Travel with me back 100 years from last night. No matter what you were doing to usher in 2020, it probably couldn’t compare with downtown Salt Lake City at the dawn of 1920. The Deseret News described it as “a sort of Mardi Gras on Main Street.” Revelers wore masks and fancy caps “and an assortment of highly colored decorations.” They threw confetti on each other and made noise with cowbells, fish horns, tin cans attached to strings and ratchet wheels.
Police arrested only two people during all of this. One was a man who walked into a police station and voluntarily gave himself up, saying he was wanted for burglary. The other was a man arrested for drunkenness. Police credited prohibition for such an orderly celebration, even though the Volstead Act wasn’t to officially take effect until Jan. 17.
The 2020s will be the first of an endless stream of decades that offer people a clear glimpse into life a century before. Those glimpses will become clearer as the photos and films became more focused, and the recordings of voices and songs crisper, thanks to technological advances of a century earlier.
While the 1910s left us with a large store of photographs and some recordings and faded films, the 1920s, which roared in prosperity for some but left many others behind, was a decade in which life, for many, began to resemble the modern age. Many bought their first car. In November of 1920, women would vote for president for the first time and station KDKA in Pittsburgh would begin the first commercial radio broadcast. By the decade’s end, many people had telephones and were, for the first time, eating cheeseburgers and going to movies. Penicillin was discovered, commercial planes droned overhead and sports was big business.

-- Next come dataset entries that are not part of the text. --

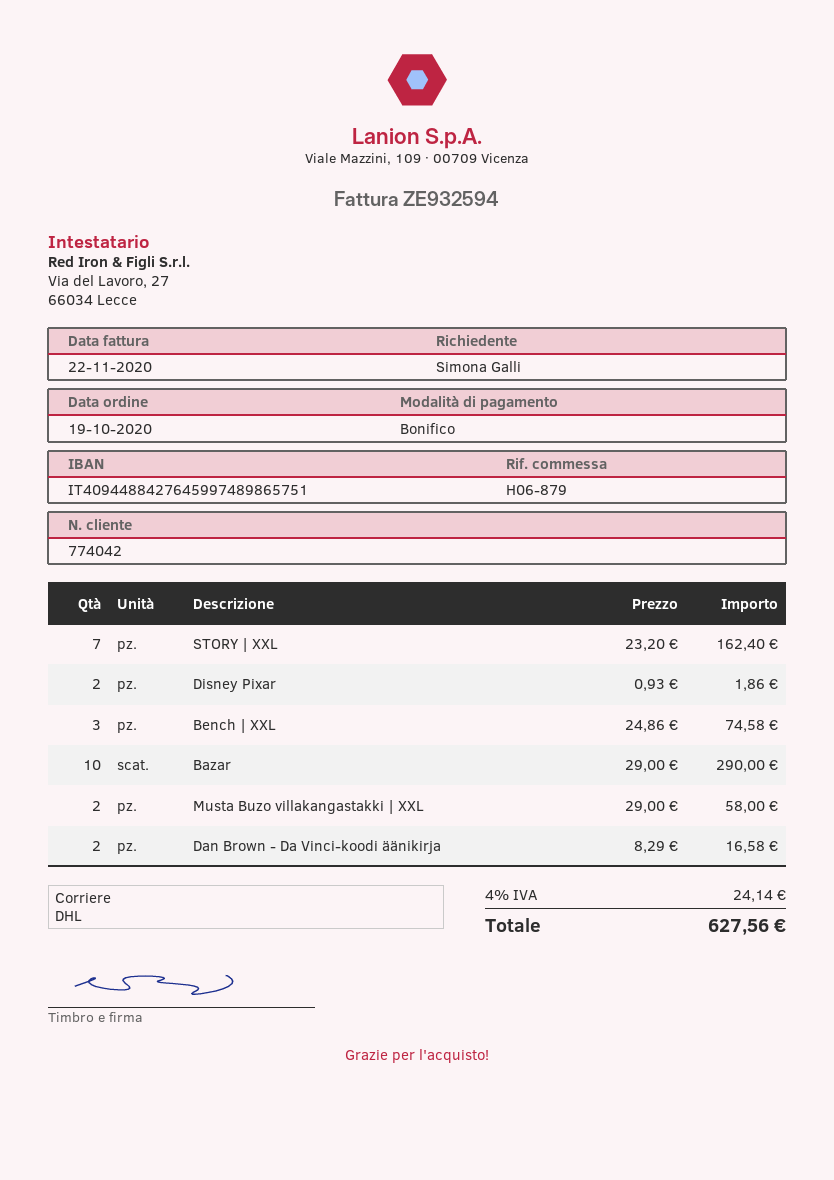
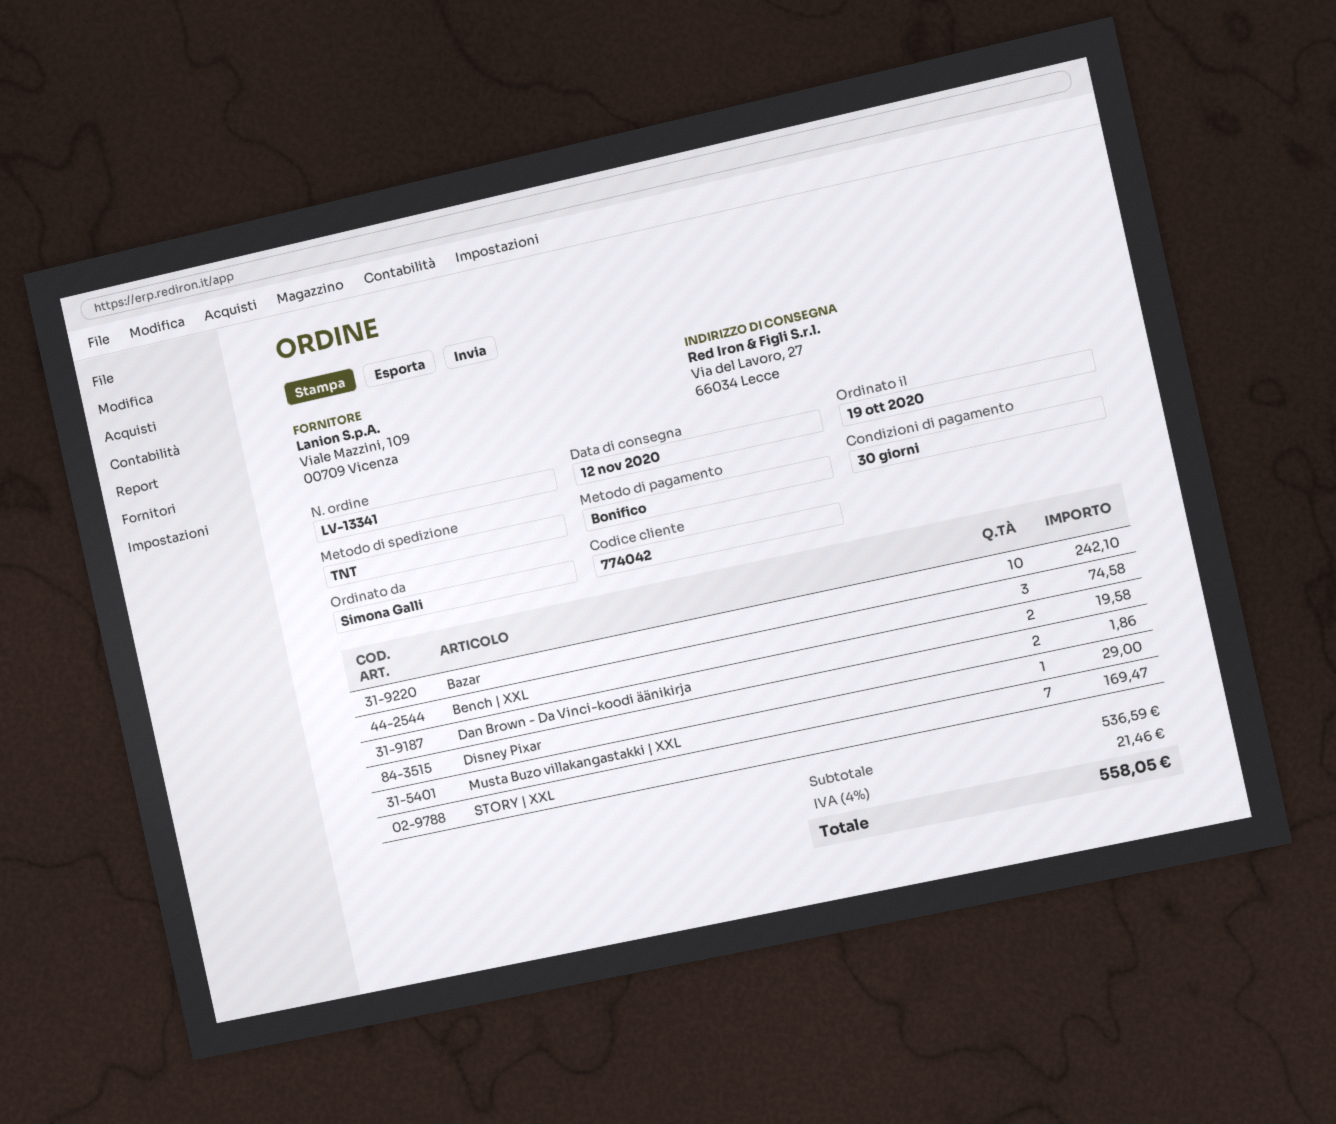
shipping method: DHL -> TNT
STORY | XXL: 7 for 162.40 -> 7 for 169.47
Bazar: 10 for 290.00 -> 10 for 242.10
Musta Buzo villakangastakki | XXL: 2 for 58.00 -> 1 for 29.00
Dan Brown - Da Vinci-koodi äänikirja: 2 for 16.58 -> 2 for 19.58
tax: 4% = 24.14 -> 4% = 21.46
total: 627.56 -> 558.05

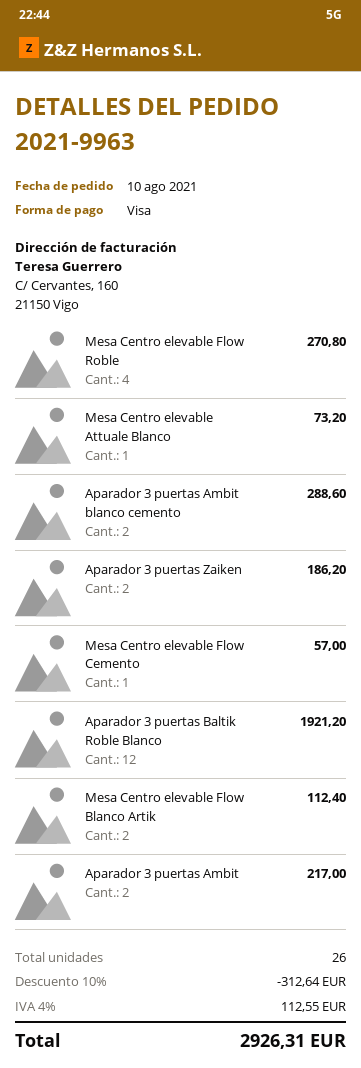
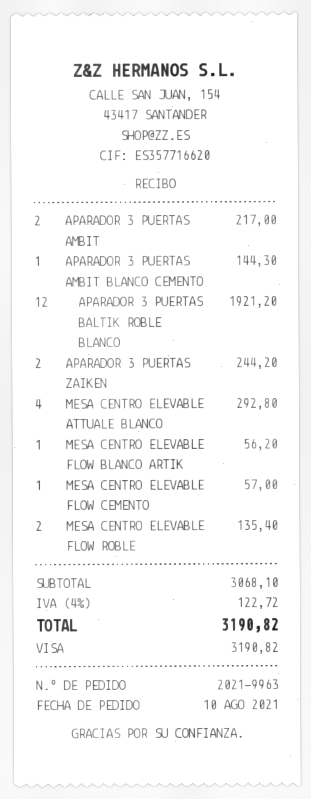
Mesa Centro elevable Flow Roble: 4 for 270.80 -> 2 for 135.40
Mesa Centro elevable Attuale Blanco: 1 for 73.20 -> 4 for 292.80
Aparador 3 puertas Ambit blanco cemento: 2 for 288.60 -> 1 for 144.30
Aparador 3 puertas Zaiken: 2 for 186.20 -> 2 for 244.20
Mesa Centro elevable Flow Blanco Artik: 2 for 112.40 -> 1 for 56.20
discount: 10% = 312.64 -> none
tax: 4% = 112.55 -> 4% = 122.72
total: 2926.31 -> 3190.82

Life would seem to be changing faster than people, and their sense of morals, could keep up.
At the turn of the century 20 years ago, I mused in a column that, should life expectancies grow again by as much as they had in the 20th century, people may live to be 150 or older by 2100. I wondered how attitudes might be different today if we had more of the sage voices of the past — great and great-grandparents — giving us their perspective on things from politics to public morality.
Now, it appears I was too optimistic about a growing lifespan. In the United States, at least, life expectancies have begun to retreat slightly.
However, as time goes on, the people of a century past — preserved in film and on recordings, will begin to speak to us in clearer tones about their lives, values and hopes. Will we listen? And if we do, will we learn from what they thought was responsible behavior, how they felt about family and how they defined happiness?
Not everything will be worth keeping. Their feelings about race, for instance, might horrify us. But are there valuable things we have forgotten? In our crass, social-media driven world, have we left some important values behind?
You don’t get a sense of everything that lay ahead in the newspapers of a century ago. You do see things that seem ironic today. The front page on Jan. 1 featured a story about how Germany, fresh from defeat in the great war, was focusing on pacifism, work, economy and thrift for the future. There was no mention of President Woodrow Wilson. He lay incapacitated in bed following a massive stroke, but the public was unaware. Cable news wasn’t hounding the White House, demanding to know his condition.
But it’s hard to escape the general feeling of optimism in those old pages. An editorial that day said, “as a nation, we enter upon the New Year with confidence.” Looking back, there were good reasons to say that.
The year 1920 must have seemed light years better than any dim memories of 1820. Likewise, this morning life seems far better than what we can see of 1920.
But there is more to progress than just technology and invention. Will we listen to everything the past has to offer as we guide the world into the future?